## Work required
The required output is the line with "- Decode the provided buffer." plus all lines that follow it to the end of the listing below, written out exactly, with no pictures.

Data for the task Block Start

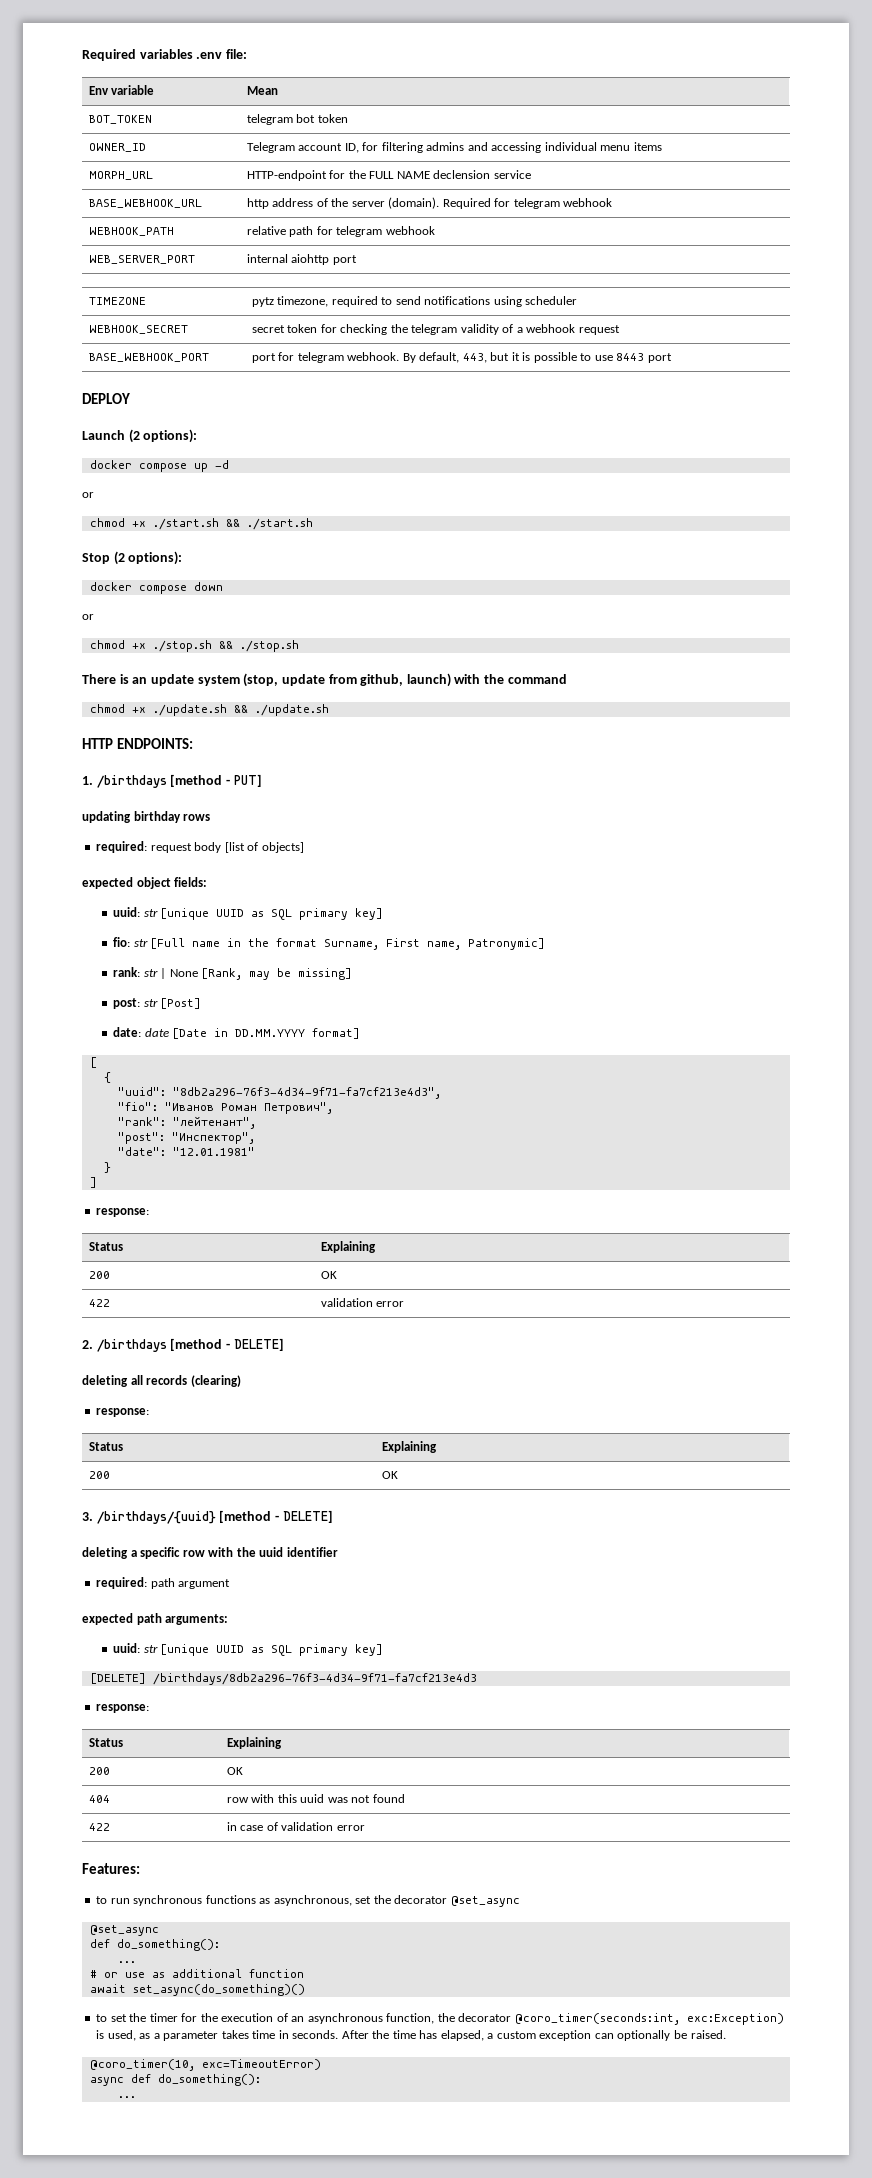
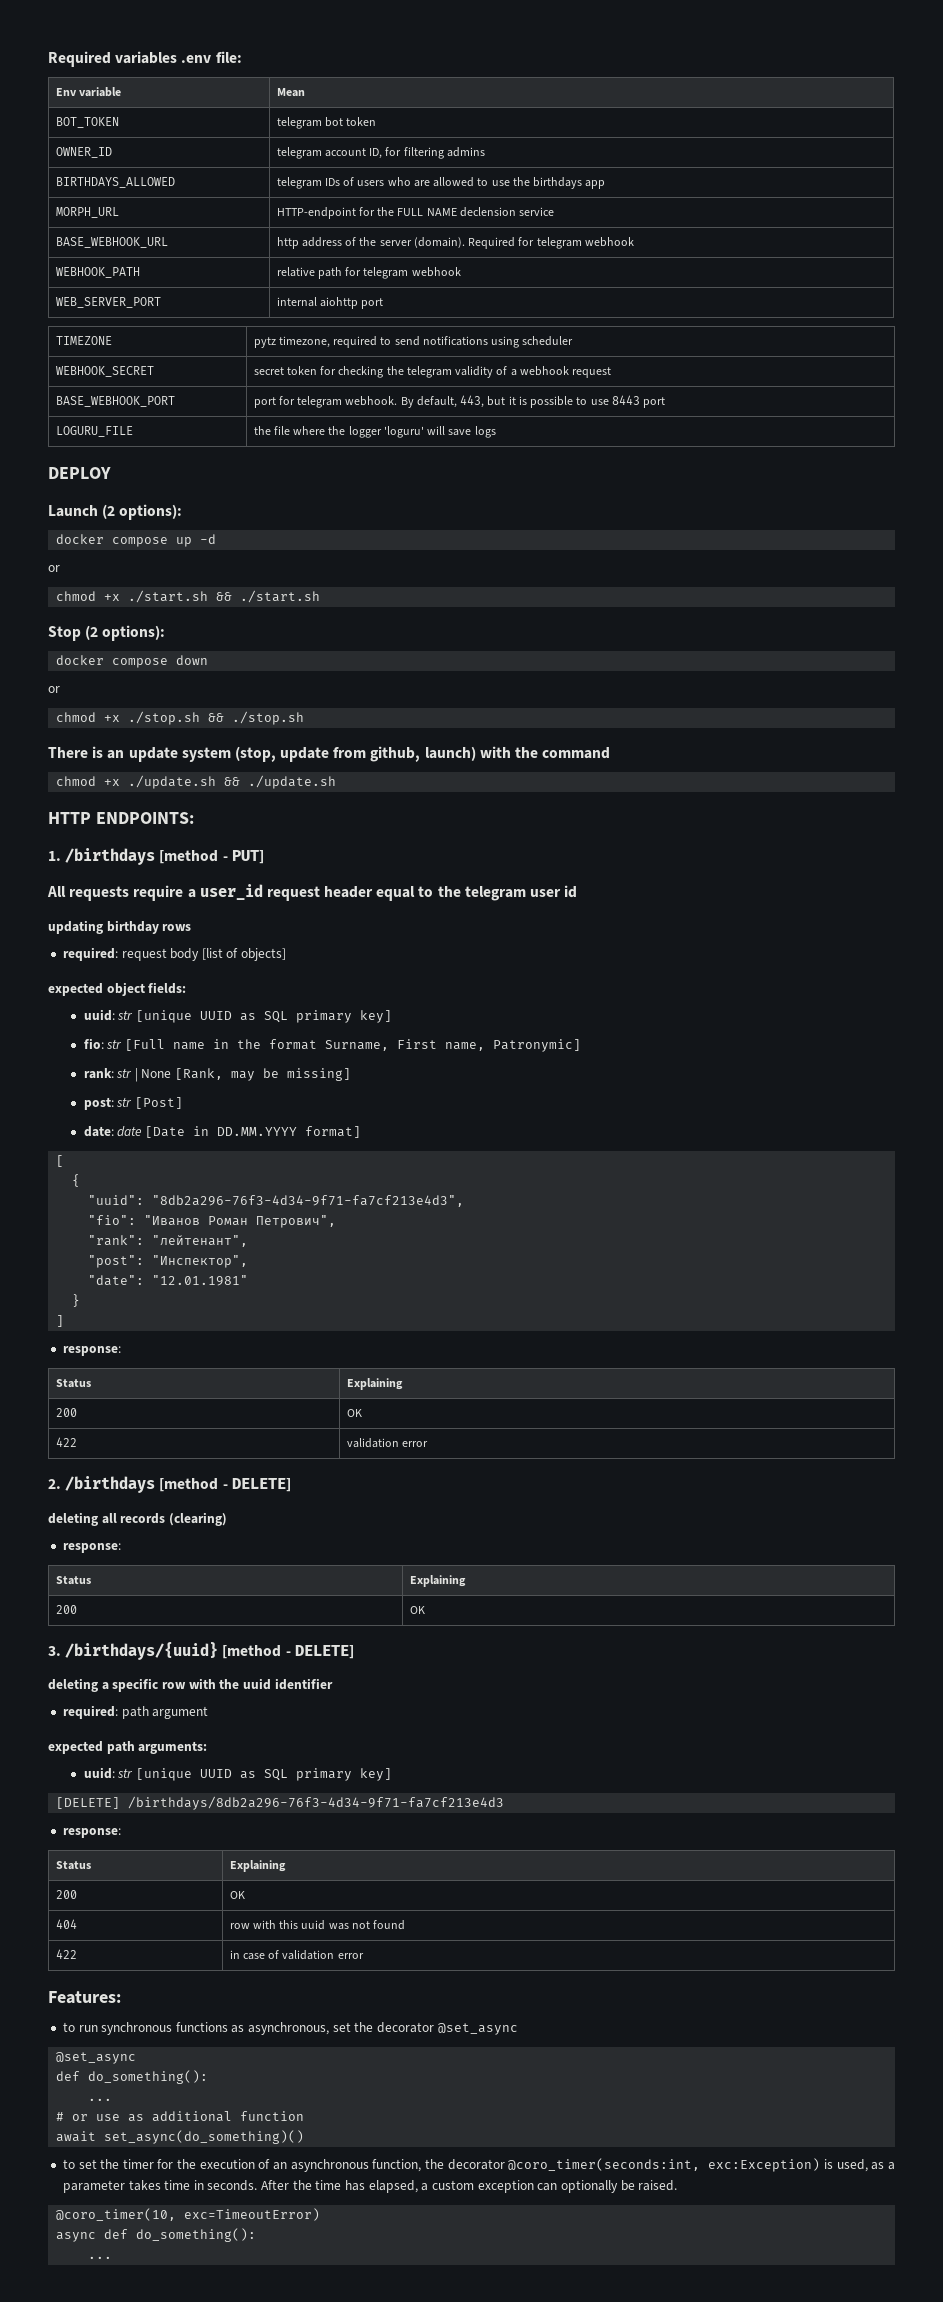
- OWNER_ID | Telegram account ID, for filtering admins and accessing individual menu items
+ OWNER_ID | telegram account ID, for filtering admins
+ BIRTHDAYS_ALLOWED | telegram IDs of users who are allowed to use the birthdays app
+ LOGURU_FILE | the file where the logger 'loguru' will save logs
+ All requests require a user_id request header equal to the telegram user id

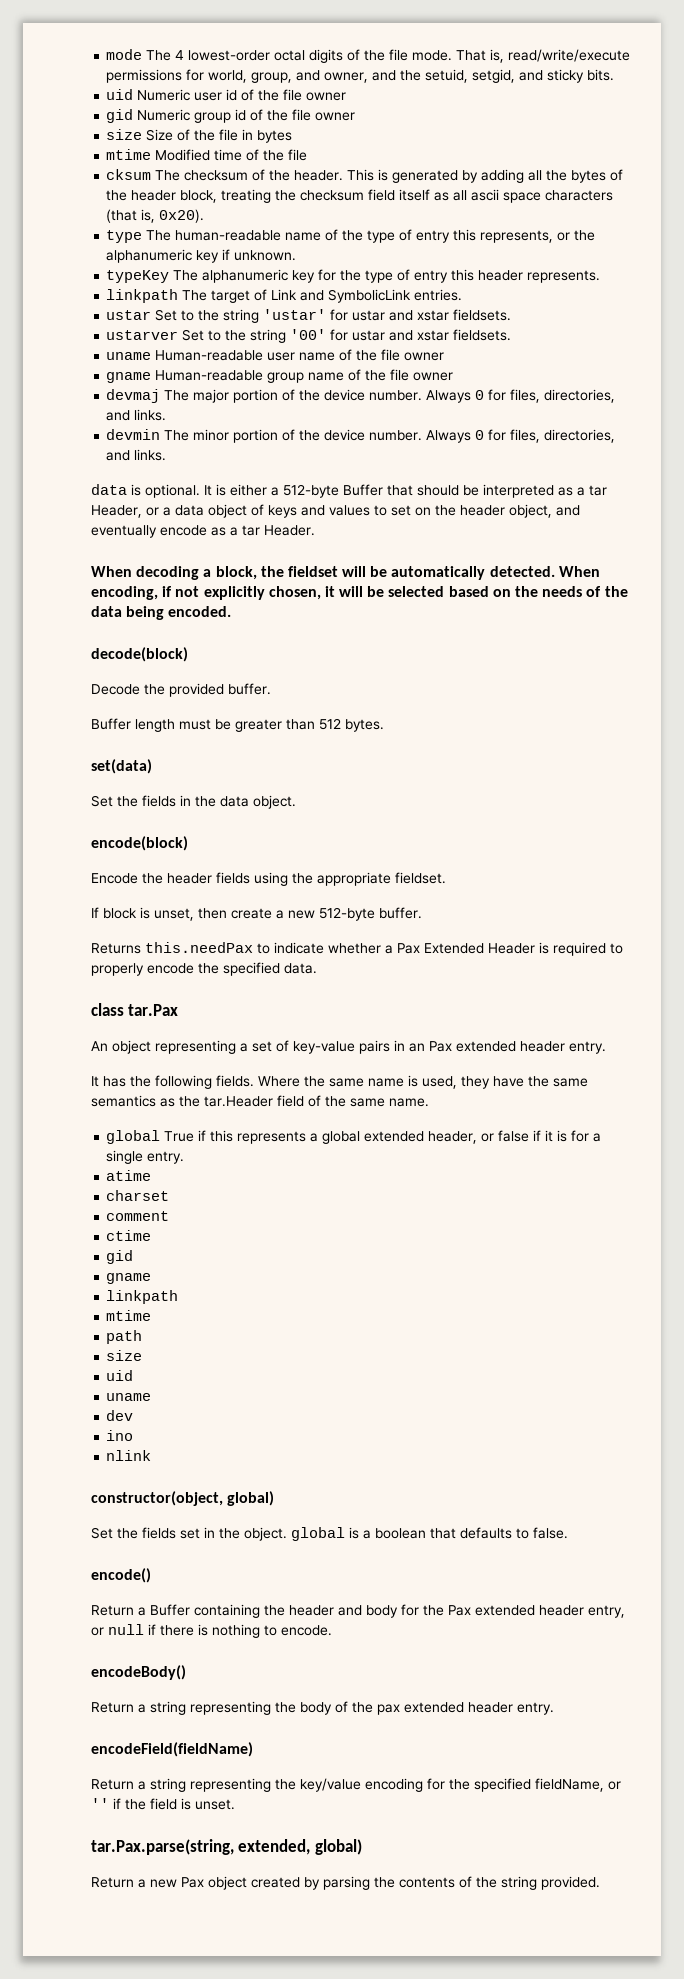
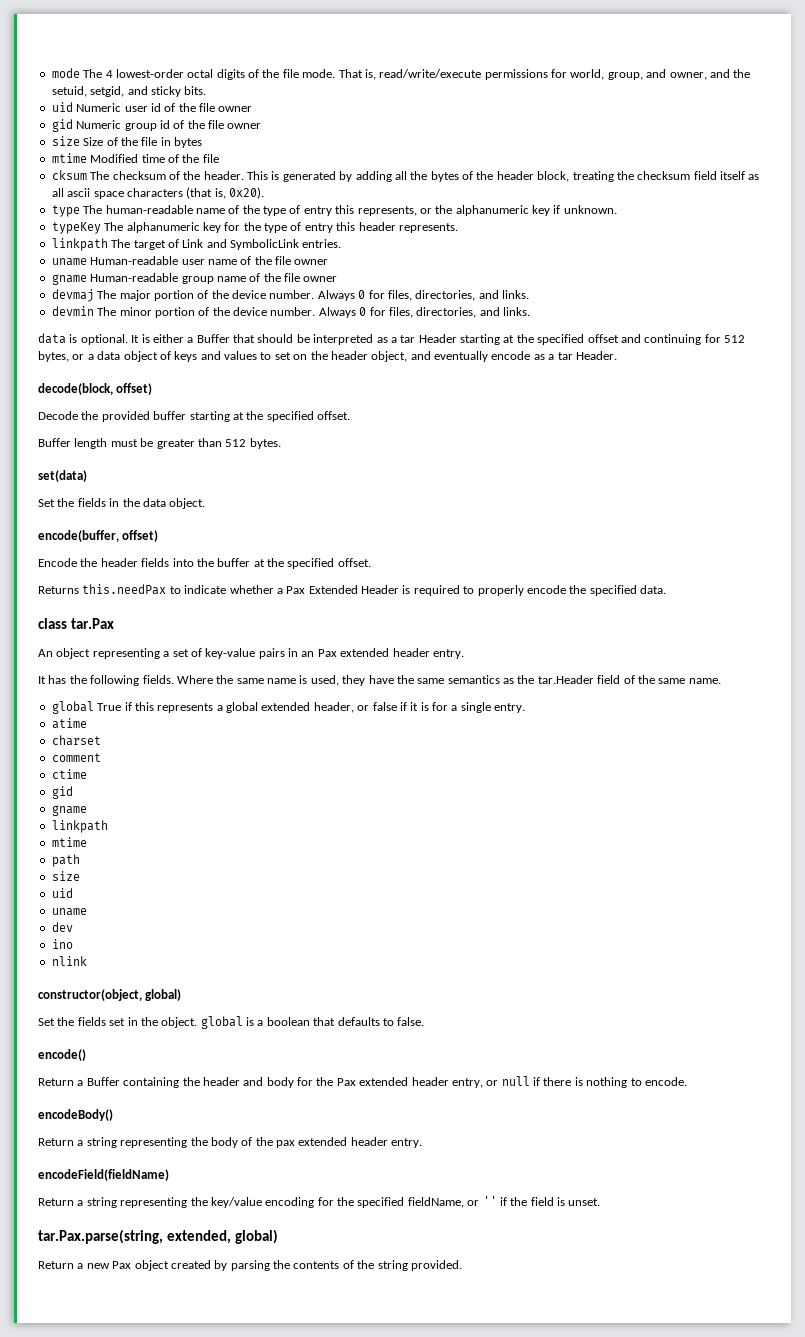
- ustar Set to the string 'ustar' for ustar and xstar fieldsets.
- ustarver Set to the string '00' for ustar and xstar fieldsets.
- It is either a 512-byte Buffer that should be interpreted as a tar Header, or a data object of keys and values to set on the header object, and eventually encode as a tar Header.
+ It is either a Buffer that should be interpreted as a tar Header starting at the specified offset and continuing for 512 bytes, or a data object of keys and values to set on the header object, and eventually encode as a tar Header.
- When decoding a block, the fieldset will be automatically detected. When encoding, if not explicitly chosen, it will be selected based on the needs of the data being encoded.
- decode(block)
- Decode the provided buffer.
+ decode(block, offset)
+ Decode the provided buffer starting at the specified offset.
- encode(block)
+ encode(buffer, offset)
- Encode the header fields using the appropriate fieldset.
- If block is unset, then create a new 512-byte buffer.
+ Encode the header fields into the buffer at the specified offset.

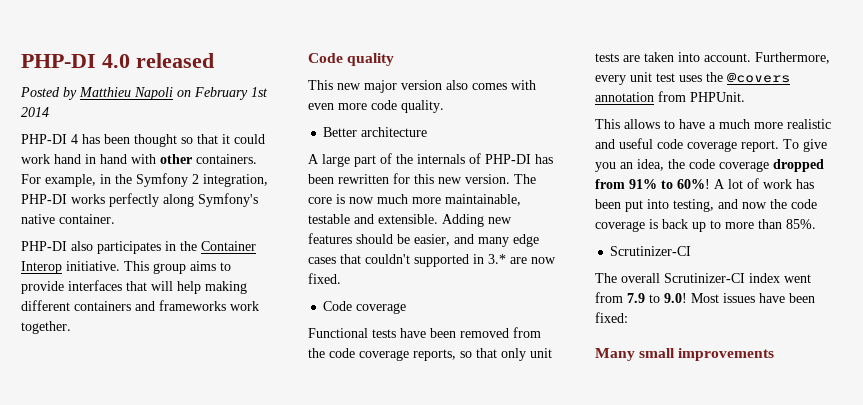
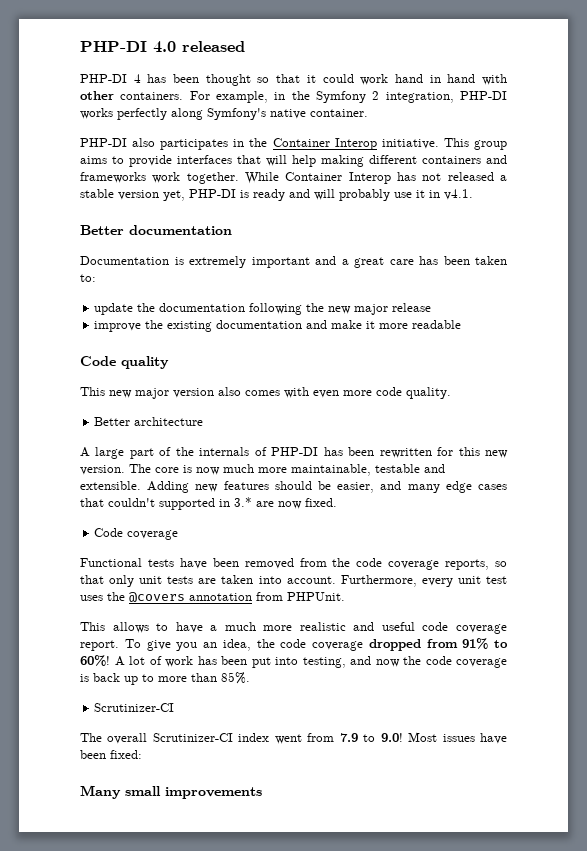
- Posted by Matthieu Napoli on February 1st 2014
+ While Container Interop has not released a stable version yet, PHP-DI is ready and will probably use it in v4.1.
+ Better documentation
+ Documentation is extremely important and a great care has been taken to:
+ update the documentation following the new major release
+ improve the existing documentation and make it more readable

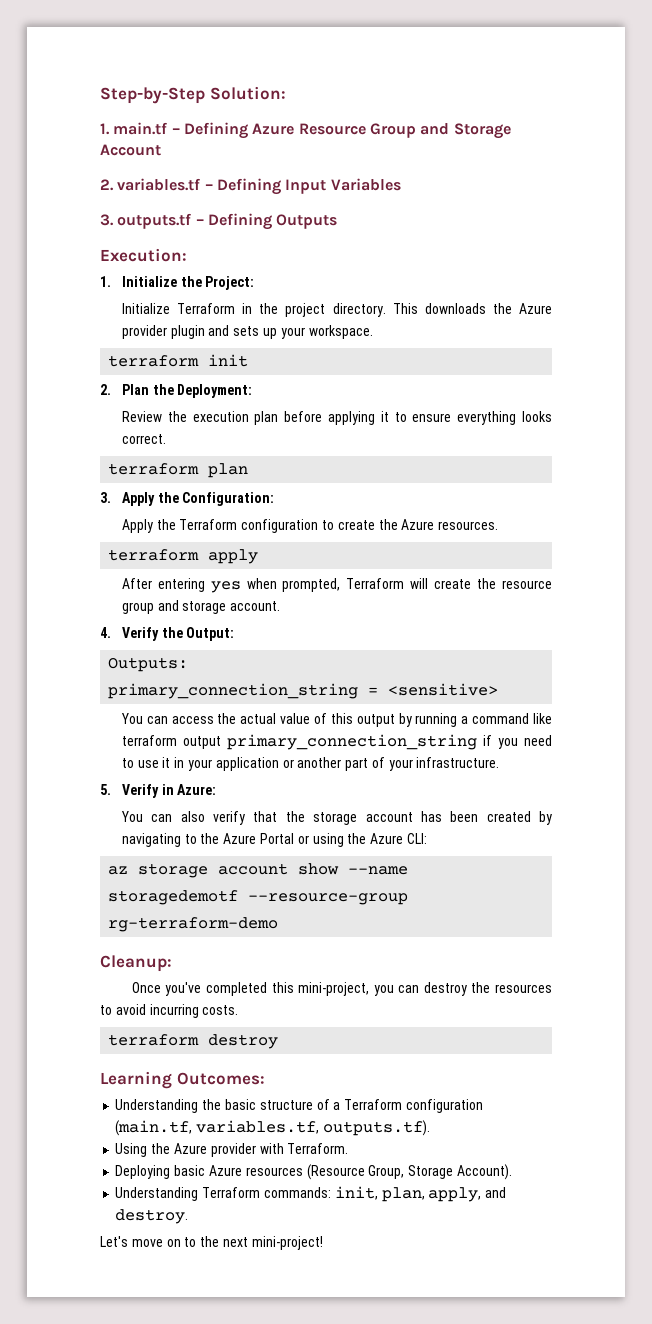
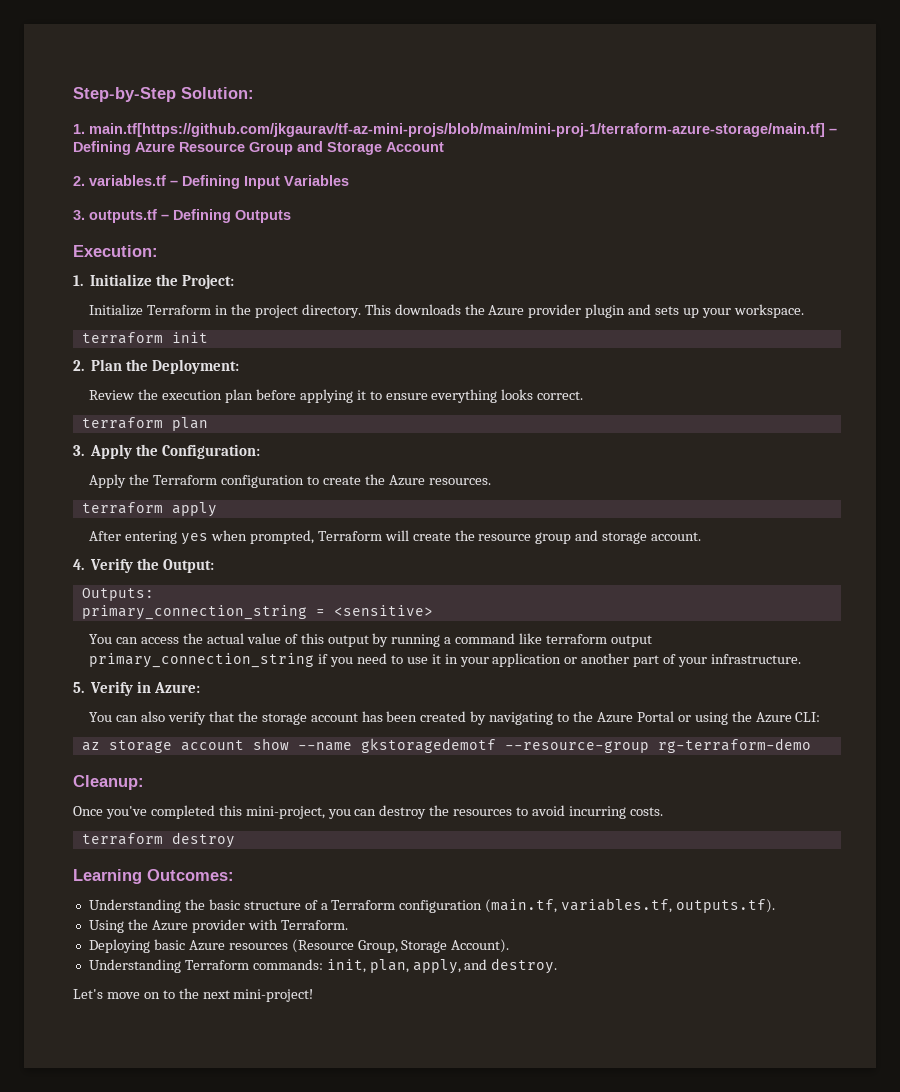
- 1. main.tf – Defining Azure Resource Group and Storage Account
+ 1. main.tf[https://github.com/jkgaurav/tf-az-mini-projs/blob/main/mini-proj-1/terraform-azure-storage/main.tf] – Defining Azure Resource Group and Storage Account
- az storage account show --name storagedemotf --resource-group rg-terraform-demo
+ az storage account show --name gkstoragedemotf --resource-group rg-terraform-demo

Data for the task Block End

## Written response
- Decode the provided buffer.
+ decode(block, offset)
+ Decode the provided buffer starting at the specified offset.
- encode(block)
+ encode(buffer, offset)
- Encode the header fields using the appropriate fieldset.
- If block is unset, then create a new 512-byte buffer.
+ Encode the header fields into the buffer at the specified offset.

- Posted by Matthieu Napoli on February 1st 2014
+ While Container Interop has not released a stable version yet, PHP-DI is ready and will probably use it in v4.1.
+ Better documentation
+ Documentation is extremely important and a great care has been taken to:
+ update the documentation following the new major release
+ improve the existing documentation and make it more readable

- 1. main.tf – Defining Azure Resource Group and Storage Account
+ 1. main.tf[https://github.com/jkgaurav/tf-az-mini-projs/blob/main/mini-proj-1/terraform-azure-storage/main.tf] – Defining Azure Resource Group and Storage Account
- az storage account show --name storagedemotf --resource-group rg-terraform-demo
+ az storage account show --name gkstoragedemotf --resource-group rg-terraform-demo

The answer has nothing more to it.